→ TO DO:
From the listing below, set down exactly each line beginning with the one containing "- 可视化界面:提供桌面GUI（Win11风格），所见即所得，一键转换。" and ending with the last.
==========
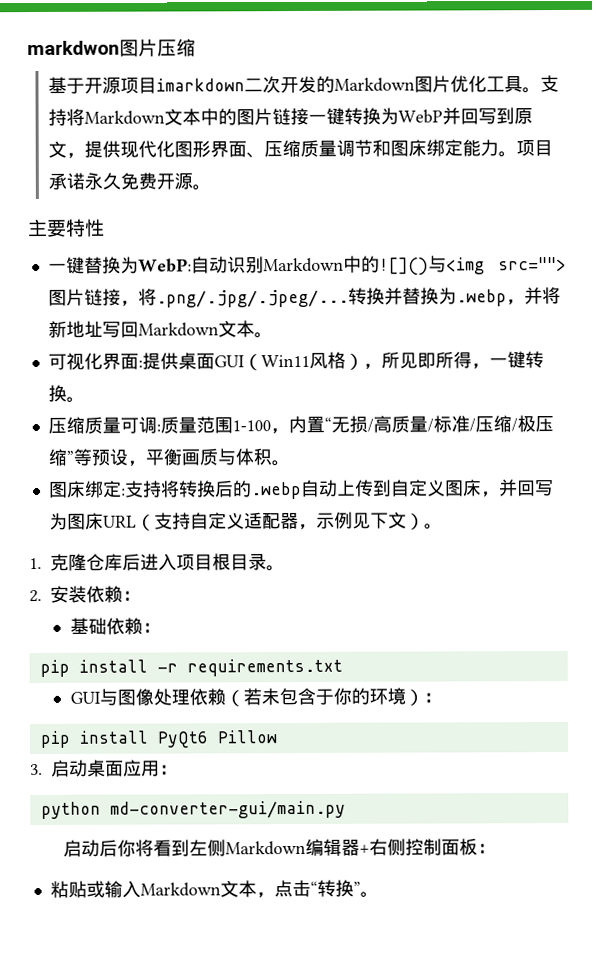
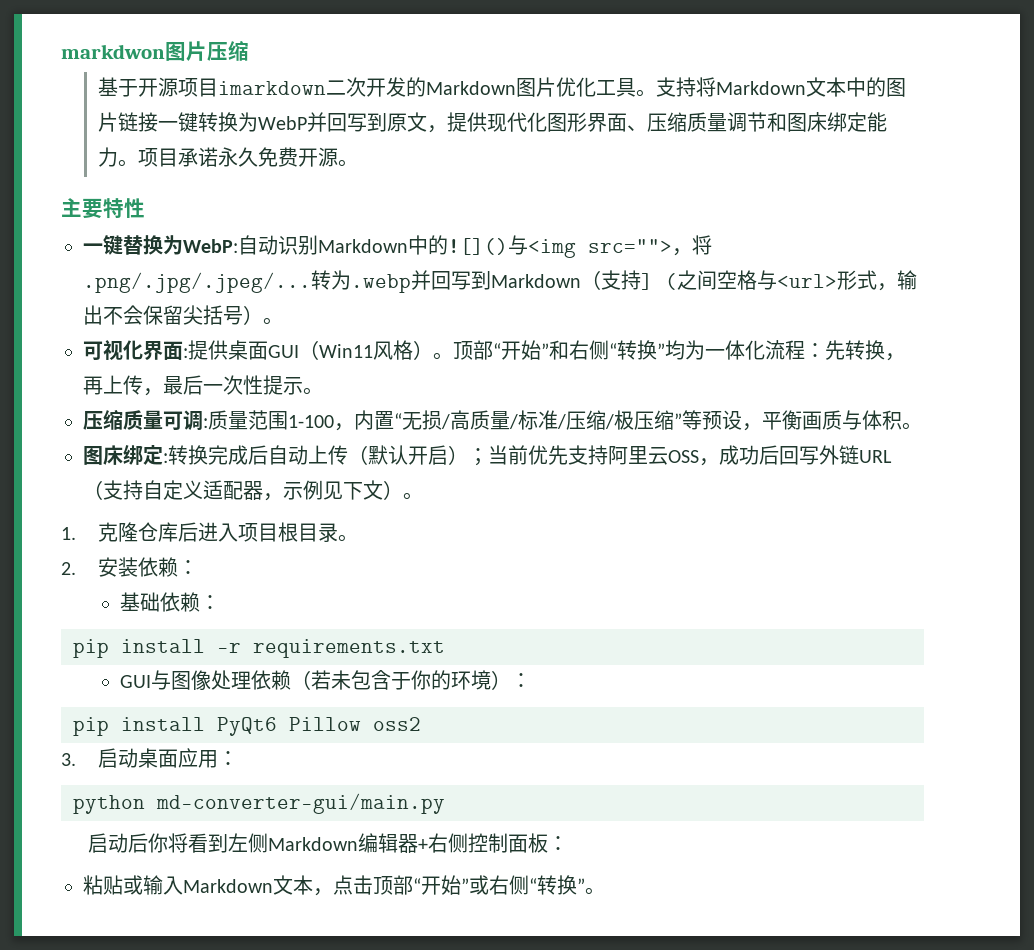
- 一键替换为WebP:自动识别Markdown中的![]()与<img src="">图片链接，将.png/.jpg/.jpeg/...
+ 一键替换为WebP:自动识别Markdown中的![]()与<img src="">，将.png/.jpg/.jpeg/...
- 转换并替换为.webp，并将新地址写回Markdown文本。
+ 转为.webp并回写到Markdown（支持] (之间空格与<url>形式，输出不会保留尖括号）。
- 可视化界面:提供桌面GUI（Win11风格），所见即所得，一键转换。
+ 可视化界面:提供桌面GUI（Win11风格）。顶部“开始”和右侧“转换”均为一体化流程：先转换，再上传，最后一次性提示。
- 图床绑定:支持将转换后的.webp自动上传到自定义图床，并回写为图床URL（支持自定义适配器，示例见下文）。
+ 图床绑定:转换完成后自动上传（默认开启）；当前优先支持阿里云OSS，成功后回写外链URL（支持自定义适配器，示例见下文）。
- pip install PyQt6 Pillow
+ pip install PyQt6 Pillow oss2
- 粘贴或输入Markdown文本，点击“转换”。
+ 粘贴或输入Markdown文本，点击顶部“开始”或右侧“转换”。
==========
→ SOLUTION:
- 可视化界面:提供桌面GUI（Win11风格），所见即所得，一键转换。
+ 可视化界面:提供桌面GUI（Win11风格）。顶部“开始”和右侧“转换”均为一体化流程：先转换，再上传，最后一次性提示。
- 图床绑定:支持将转换后的.webp自动上传到自定义图床，并回写为图床URL（支持自定义适配器，示例见下文）。
+ 图床绑定:转换完成后自动上传（默认开启）；当前优先支持阿里云OSS，成功后回写外链URL（支持自定义适配器，示例见下文）。
- pip install PyQt6 Pillow
+ pip install PyQt6 Pillow oss2
- 粘贴或输入Markdown文本，点击“转换”。
+ 粘贴或输入Markdown文本，点击顶部“开始”或右侧“转换”。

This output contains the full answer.